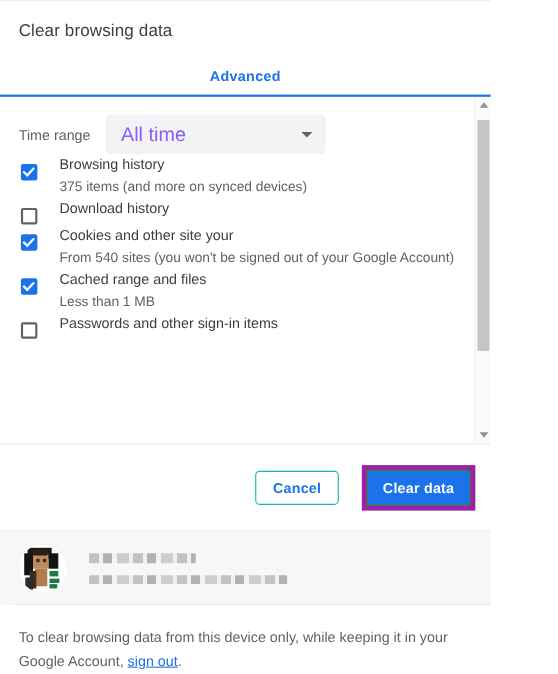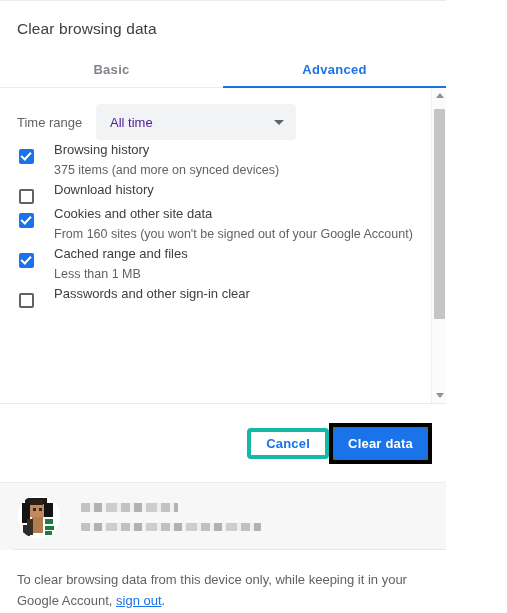--- a/index.html
+++ b/index.html
@@ -288,7 +288,6 @@
   <div class="title">Clear browsing data</div>
 
   <div class="tabs">
-    <div class="tab">Basic</div>
     <div class="tab active">Advanced</div>
   </div>
 

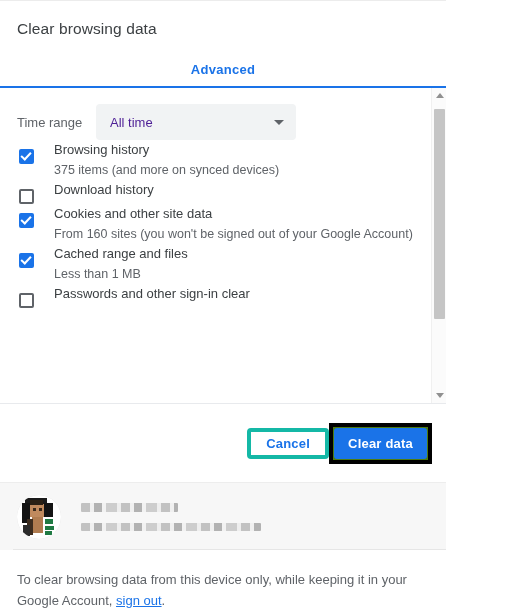--- a/index.html
+++ b/index.html
@@ -98,8 +98,8 @@
     position: relative;
   }
   .select-value {
-    font-size: 13px;
-    color: #4c1d95;
+    font-size: 18px;
+    color: #8b5cf6;
     flex: 1;
   }
   .caret {

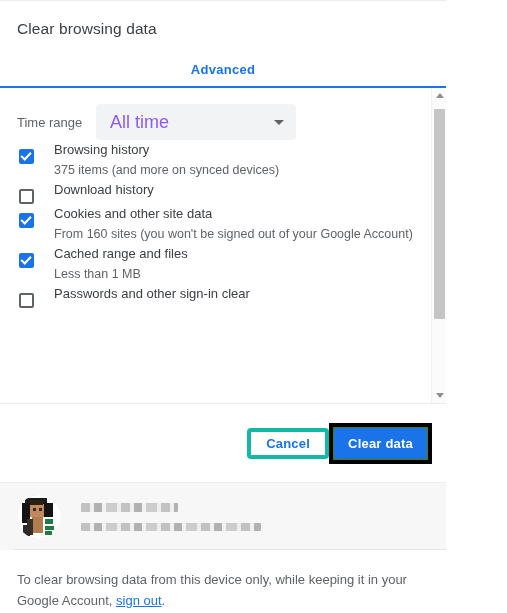--- a/index.html
+++ b/index.html
@@ -320,7 +320,7 @@
       <div class="item">
         <span class="cbx on"></span>
         <span class="item-texts">
-          <span class="item-title" style="display:block">Cookies and other site data</span>
+          <span class="item-title" style="display:block">Cookies and other site your</span>
           <span class="item-sub" style="display:block">From 160 sites (you won't be signed out of your Google Account)</span>
         </span>
       </div>

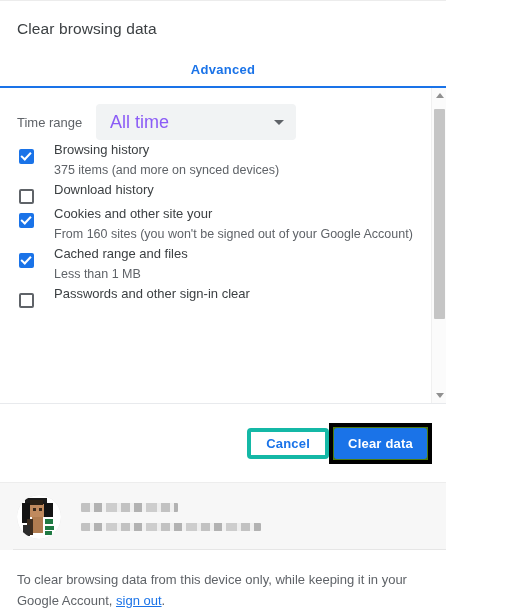--- a/index.html
+++ b/index.html
@@ -321,7 +321,7 @@
         <span class="cbx on"></span>
         <span class="item-texts">
           <span class="item-title" style="display:block">Cookies and other site your</span>
-          <span class="item-sub" style="display:block">From 160 sites (you won't be signed out of your Google Account)</span>
+          <span class="item-sub" style="display:block">From 540 sites (you won't be signed out of your Google Account)</span>
         </span>
       </div>
 

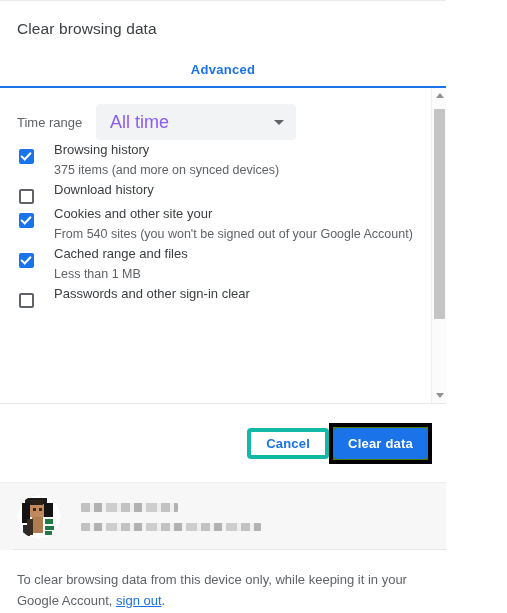--- a/index.html
+++ b/index.html
@@ -336,7 +336,7 @@
       <div class="item">
         <span class="cbx off"></span>
         <span class="item-texts">
-          <span class="item-title" style="display:block">Passwords and other sign-in clear</span>
+          <span class="item-title" style="display:block">Passwords and other sign-in items</span>
 
         </span>
       </div>

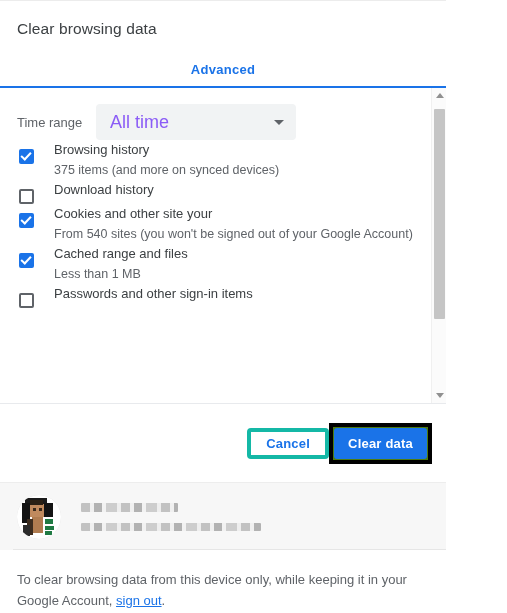--- a/index.html
+++ b/index.html
@@ -196,7 +196,7 @@
   .btn-cancel {
     height: 31px;
     min-width: 72px;
-    border: 4px solid #14b8a6;
+    border: 1px solid #14b8a6;
     border-radius: 4px;
     background: #fff;
     color: #1a73e8;

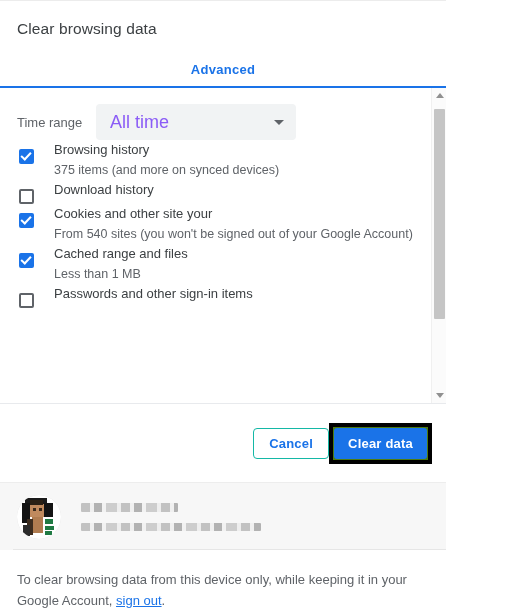--- a/index.html
+++ b/index.html
@@ -208,7 +208,8 @@
     padding: 3px 15px;
   }
   .highlight-box {
-    border: 4px solid #000000;
+    margin-left: 21px;
+    border: 4px solid #a21caf;
     padding: 1px;
     background: #4d7c0f;
     display: inline-block;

----

◆ TASK DESCRIPTION ◆
All of the listing above must be output exactly, except for its pictures.

◆ EXERCISE RESPONSE ◆
--- a/index.html
+++ b/index.html
@@ -288,7 +288,6 @@
   <div class="title">Clear browsing data</div>
 
   <div class="tabs">
-    <div class="tab">Basic</div>
     <div class="tab active">Advanced</div>
   </div>
 

--- a/index.html
+++ b/index.html
@@ -98,8 +98,8 @@
     position: relative;
   }
   .select-value {
-    font-size: 13px;
-    color: #4c1d95;
+    font-size: 18px;
+    color: #8b5cf6;
     flex: 1;
   }
   .caret {

--- a/index.html
+++ b/index.html
@@ -320,7 +320,7 @@
       <div class="item">
         <span class="cbx on"></span>
         <span class="item-texts">
-          <span class="item-title" style="display:block">Cookies and other site data</span>
+          <span class="item-title" style="display:block">Cookies and other site your</span>
           <span class="item-sub" style="display:block">From 160 sites (you won't be signed out of your Google Account)</span>
         </span>
       </div>

--- a/index.html
+++ b/index.html
@@ -321,7 +321,7 @@
         <span class="cbx on"></span>
         <span class="item-texts">
           <span class="item-title" style="display:block">Cookies and other site your</span>
-          <span class="item-sub" style="display:block">From 160 sites (you won't be signed out of your Google Account)</span>
+          <span class="item-sub" style="display:block">From 540 sites (you won't be signed out of your Google Account)</span>
         </span>
       </div>
 

--- a/index.html
+++ b/index.html
@@ -336,7 +336,7 @@
       <div class="item">
         <span class="cbx off"></span>
         <span class="item-texts">
-          <span class="item-title" style="display:block">Passwords and other sign-in clear</span>
+          <span class="item-title" style="display:block">Passwords and other sign-in items</span>
 
         </span>
       </div>

--- a/index.html
+++ b/index.html
@@ -196,7 +196,7 @@
   .btn-cancel {
     height: 31px;
     min-width: 72px;
-    border: 4px solid #14b8a6;
+    border: 1px solid #14b8a6;
     border-radius: 4px;
     background: #fff;
     color: #1a73e8;

--- a/index.html
+++ b/index.html
@@ -208,7 +208,8 @@
     padding: 3px 15px;
   }
   .highlight-box {
-    border: 4px solid #000000;
+    margin-left: 21px;
+    border: 4px solid #a21caf;
     padding: 1px;
     background: #4d7c0f;
     display: inline-block;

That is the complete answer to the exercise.